Sort of like The Collector if had been directed by Roman Polanski or Ingmar Bergman, That Cold Day In The Park is a slow but riveting psychological thriller that delves deep into depressed emotions, with a very strange atmosphere that makes the whole film quite disturbing even when not much that is disturbing is taking place onscreen. I was very much looking forward to seeing it because of the way that director Robert Altman’s [whose earlier work I’m not too familiar with] 3 Women, released not that long ago by Eureka Entertainment, had impressed with so much, and, while That Cold Day At The Park isn’t anywhere good as that picture which I thought was a near-masterpiece, it still had me pretty much glued to the screen from beginning to end.
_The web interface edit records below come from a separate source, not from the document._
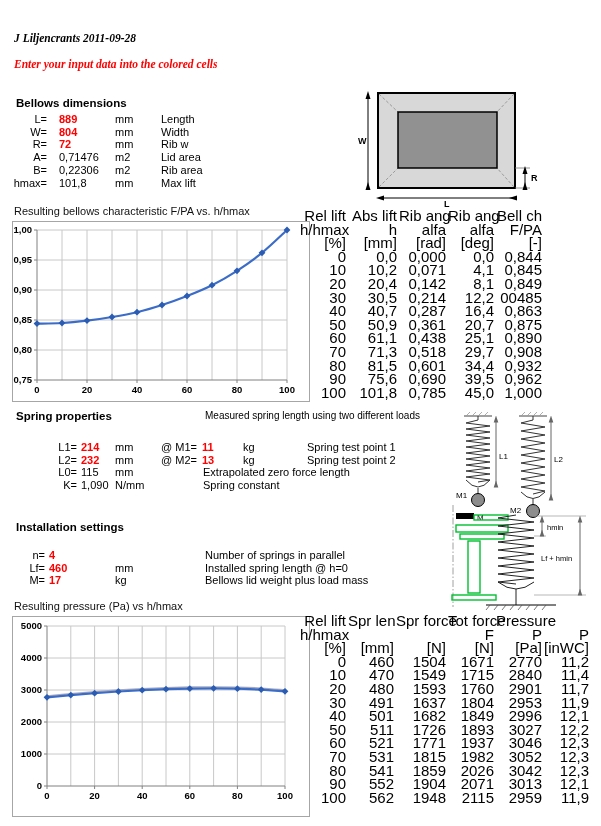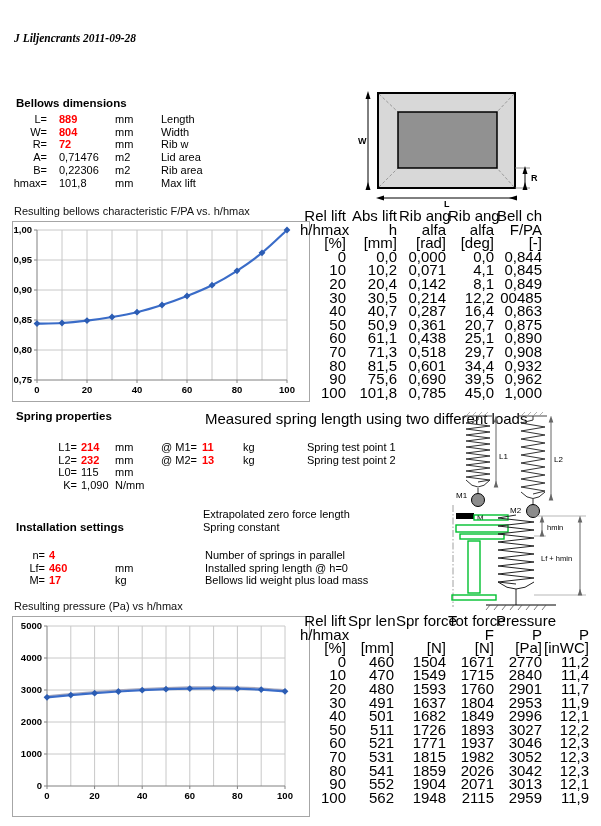"Enter your input data into" div.abs { html: none -> <div>Enter your input data into the colored cells</div> }
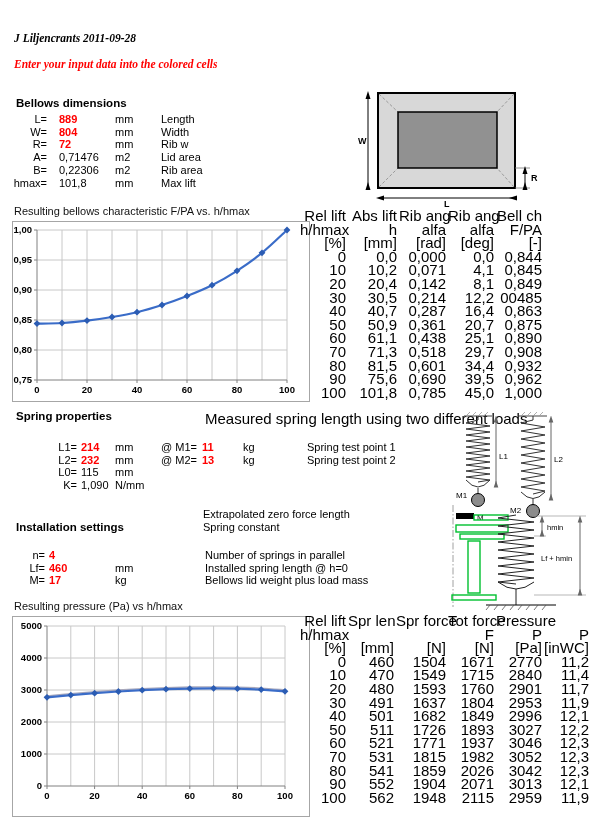"Measured spring length using two" .note { font-size: 15px -> 10px }
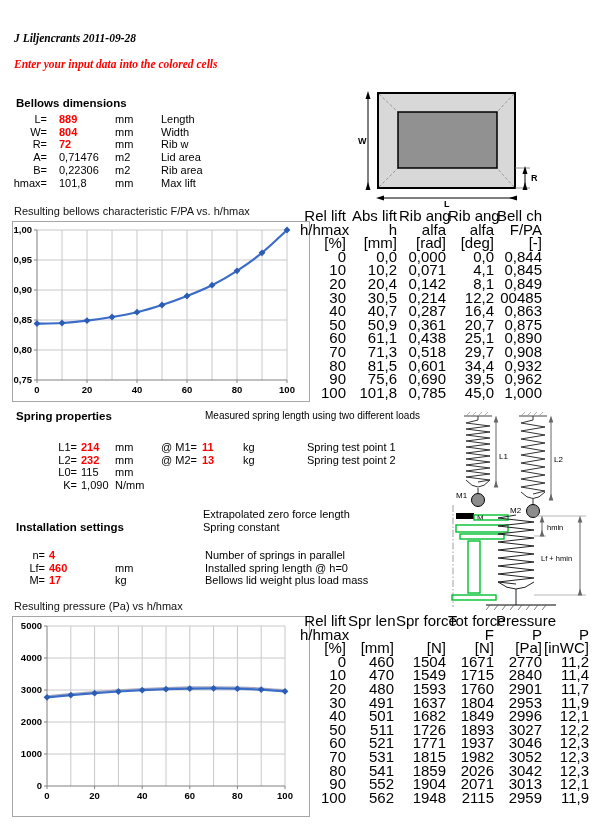"Extrapolated zero force length" .s-desc2 { margin-top: 42px -> none }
If you like everything to be explained and are used to films like this having lots of shocks, blood and the like, than you may be disappointed and even bored with it, but it’s really quite unique [though I say this as someone who, as I mentioned above, isn’t experienced with older Altman], almost dreamlike in its feel and, while the climax is a little bit predictable, there isn’t really any other way I would have preferred the story to have ended.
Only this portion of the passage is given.